Was that a possible inspiration? Much has been written about how Sholay steals from this film and that one. The basic template comes from The Seven Samurai. But as someone said, it’s not where you take things from, it’s about where you take them to. Take the coin toss, which is introduced in the ‘Yeh dosti’ song sequence. In a regular action film, one that had nothing on the agenda but to give us an explosive good time, Jai and Veeru would have been introduced in the song, ‘Yeh dosti’. It defines them. It tells us all we need to know about them – that they are thick friends, that they are rogues, that they settle things through a coin toss. But in Sholay, Jai and Veeru are introduced in the thakur’s first flashback, in an altogether heavier scene on a train, where we witness other qualities of theirs – their suitability for Gabbar-vanquishing, their code of honour (despite their inherent roguishness), and their dependence on the coin toss, which, now, assumes greater significance than in the ‘Yeh dosti’ song, where they were just competing for a girl’s attention. What we sense in the flashback is the moral weight behind the coin toss, along with a fact that becomes clear only at the end, that Jai is the decision-maker. He makes up his mind about what should be done, and ensures, through the loaded coin toss, that Veeru gets on board. A mere action film rarely invites such reflection.
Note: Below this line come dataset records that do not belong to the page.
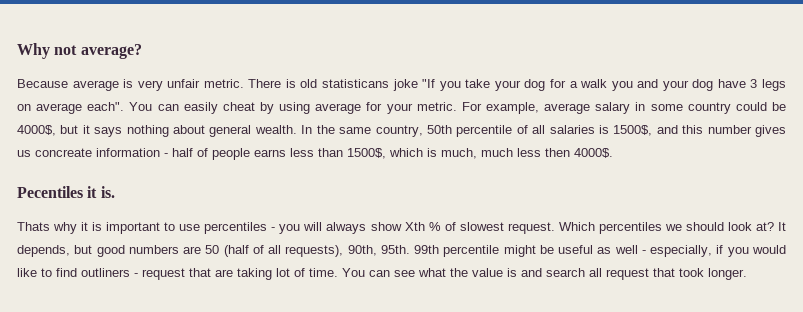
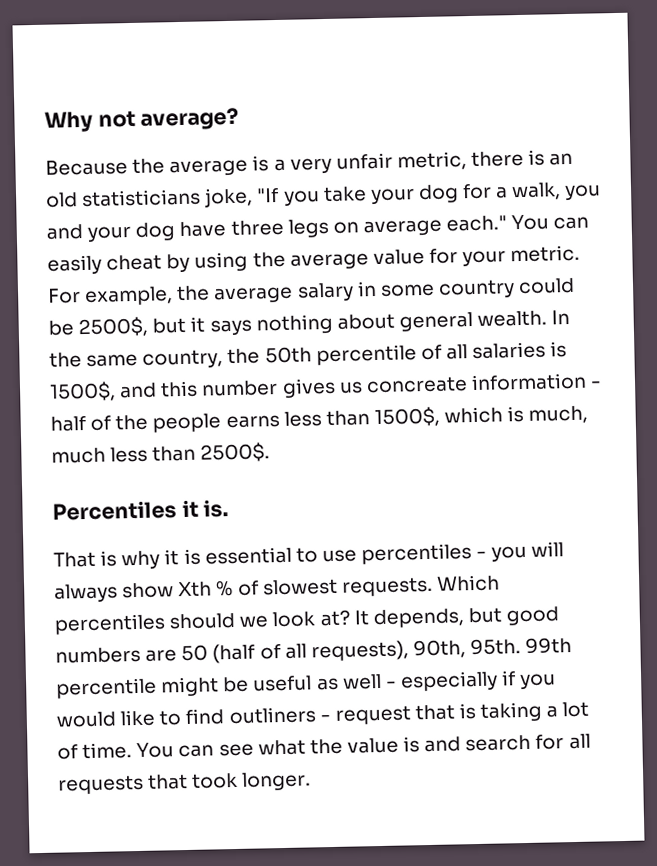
- Because average is very unfair metric. There is old statisticans joke "If you take your dog for a walk you and your dog have 3 legs on average each".
+ Because the average is a very unfair metric, there is an old statisticians joke, "If you take your dog for a walk, you and your dog have three legs on average each."
- You can easily cheat by using average for your metric.
+ You can easily cheat by using the average value for your metric.
- For example, average salary in some country could be 4000$, but it says nothing about general wealth.
+ For example, the average salary in some country could be 2500$, but it says nothing about general wealth.
- In the same country, 50th percentile of all salaries is 1500$, and this number gives us concreate information - half of people earns less than 1500$, which is much, much less then 4000$.
- Pecentiles it is.
+ In the same country, the 50th percentile of all salaries is 1500$, and this number gives us concreate information - half of the people earns less than 1500$, which is much, much less than 2500$.
+ Percentiles it is.
- Thats why it is important to use percentiles - you will always show Xth % of slowest request.
+ That is why it is essential to use percentiles - you will always show Xth % of slowest requests.
- Which percentiles we should look at?
+ Which percentiles should we look at?
- 99th percentile might be useful as well - especially, if you would like to find outliners - request that are taking lot of time.
+ 99th percentile might be useful as well - especially if you would like to find outliners - request that is taking a lot of time.
- You can see what the value is and search all request that took longer.
+ You can see what the value is and search for all requests that took longer.

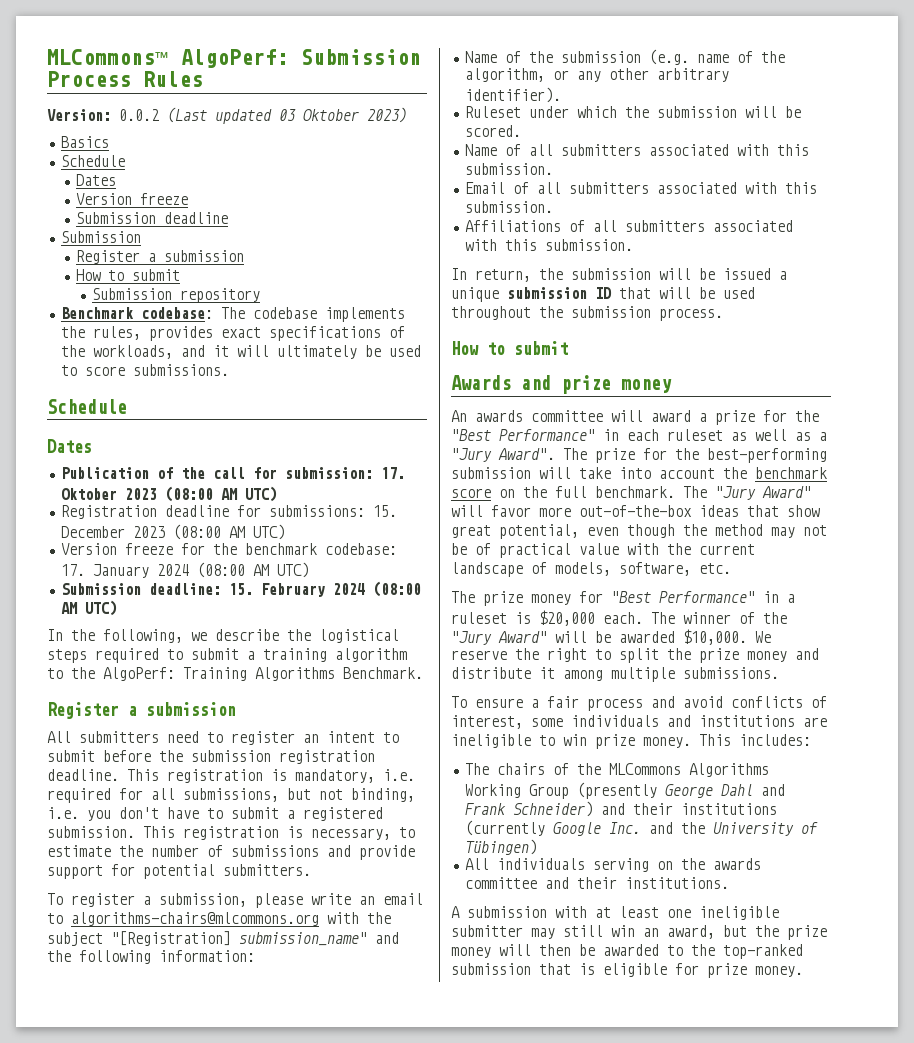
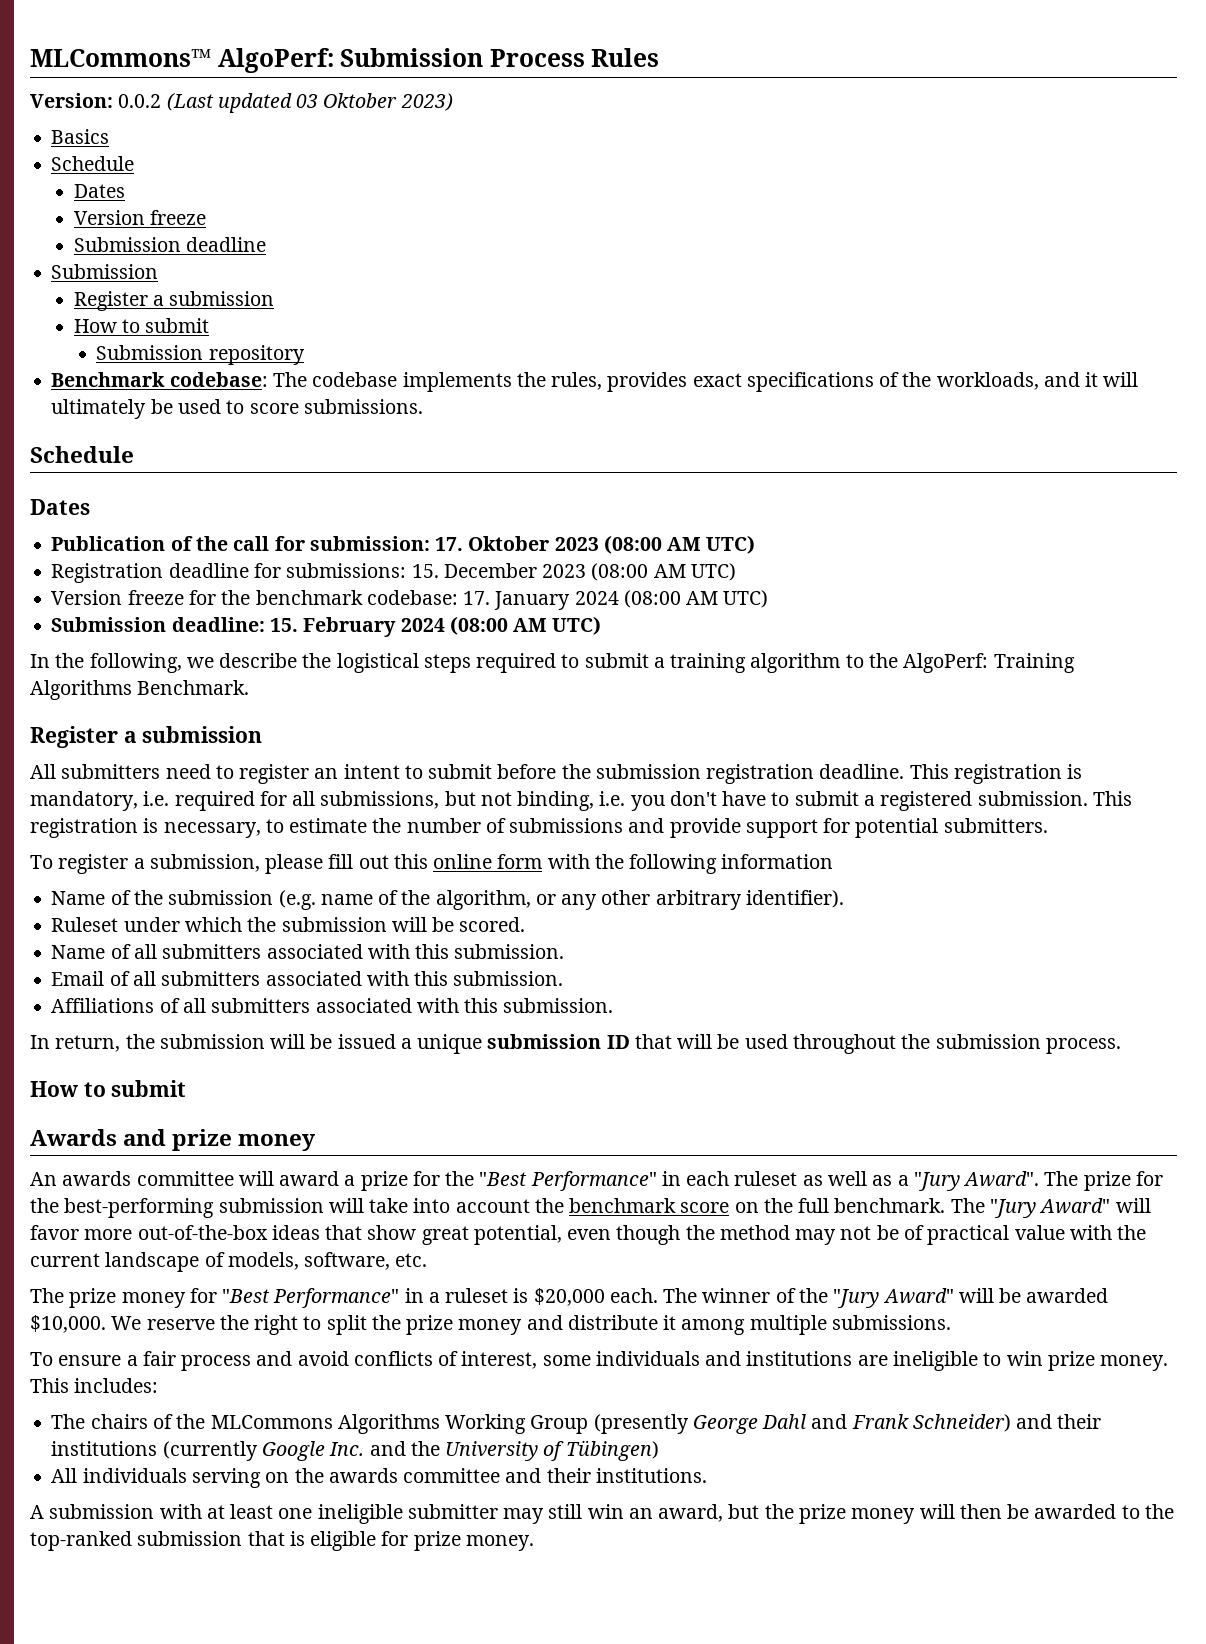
- To register a submission, please write an email to algorithms-chairs@mlcommons.org with the subject "[Registration] submission_name" and the following information:
+ To register a submission, please fill out this online form with the following information

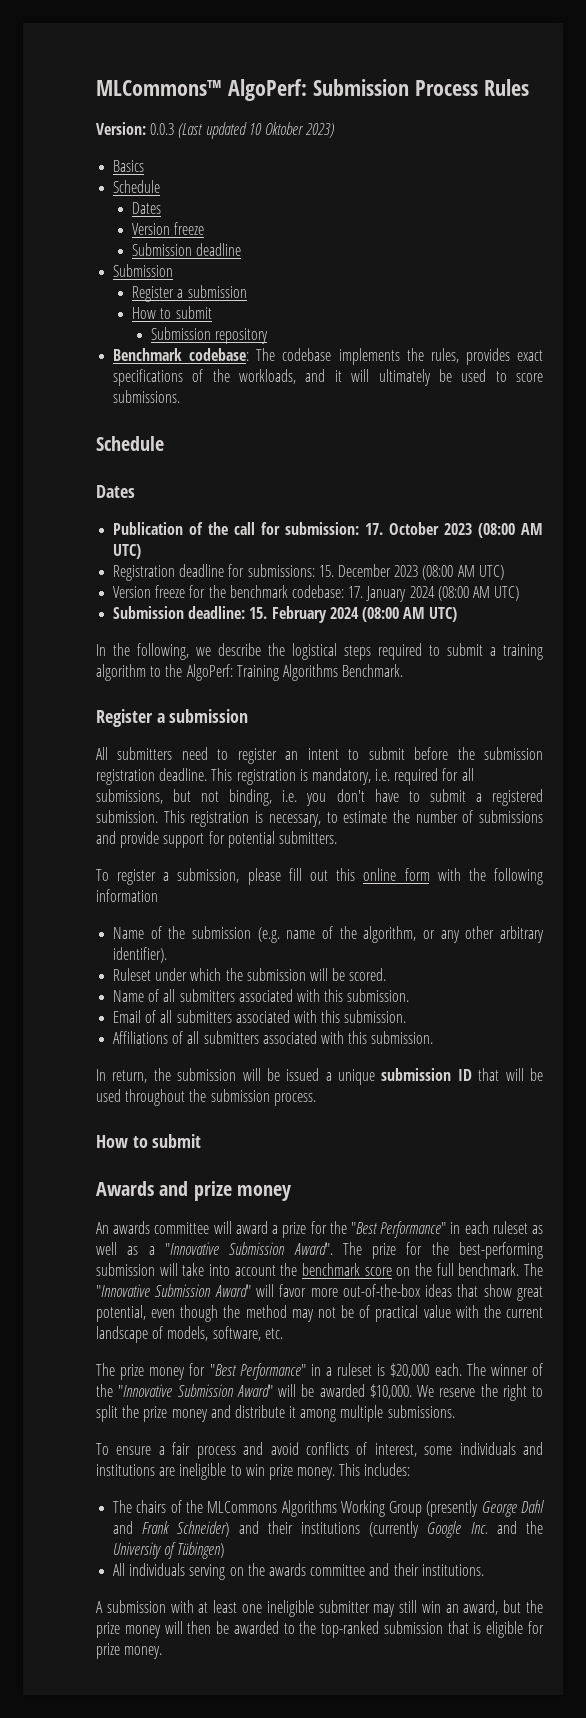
- Version: 0.0.2 (Last updated 03 Oktober 2023)
+ Version: 0.0.3 (Last updated 10 Oktober 2023)
- Publication of the call for submission: 17. Oktober 2023 (08:00 AM UTC)
+ Publication of the call for submission: 17. October 2023 (08:00 AM UTC)
- An awards committee will award a prize for the "Best Performance" in each ruleset as well as a "Jury Award".
+ An awards committee will award a prize for the "Best Performance" in each ruleset as well as a "Innovative Submission Award".
- The "Jury Award" will favor more out-of-the-box ideas that show great potential, even though the method may not be of practical value with the current landscape of models, software, etc.
+ The "Innovative Submission Award" will favor more out-of-the-box ideas that show great potential, even though the method may not be of practical value with the current landscape of models, software, etc.
- The winner of the "Jury Award" will be awarded $10,000.
+ The winner of the "Innovative Submission Award" will be awarded $10,000.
When I interviewed Ramesh Sippy a long time ago, I asked him if he was sick of being asked to talk about Sholay. He said, “It’s the defining film as far as my career is concerned – with respect to performances, technique, and the box office, which ultimately outweighs everything else. It’s the biggest blockbuster of all time. That’s one crown that belongs to me. I don’t mind talking about it.” Later, he admitted that the film’s staggering success cast a long shadow over the rest of his career. His subsequent efforts – Shaan, Shakti, Saagar – were seen as disappointments. He said, “At a cost of 6 crore, Shaan doing business worth 12 crore is nothing when Sholay, a film costing 3 crore, does something like 25 crore in its first run. Today, you invest 3 crore and get back 5 crore and you’re called successful.” He added, “Seeta Aur Geeta cost 40 lakh, but with Sholay, I wanted a bigger budget. I wanted to make the film a certain way, with no compromises, and I gave myself one crore. It ended up costing three crores. By the time the first 50 lakh was spent, with hardly two reels in hand, the corporates would have stopped the shooting.” In other words, a Sholay probably could never be made today. Subhash Ghai tried with Karma. Dharmesh Darshan tried with Mela. We have films that use masala elements today, sure, like the current blockbuster Dhurandhar – but in a far more realistic form. The tropes are almost unrecognisable. Maybe we can label these films as neo-masala. But Sholay remains what it is, a great movie and – yes – the greatest masala movie made in India.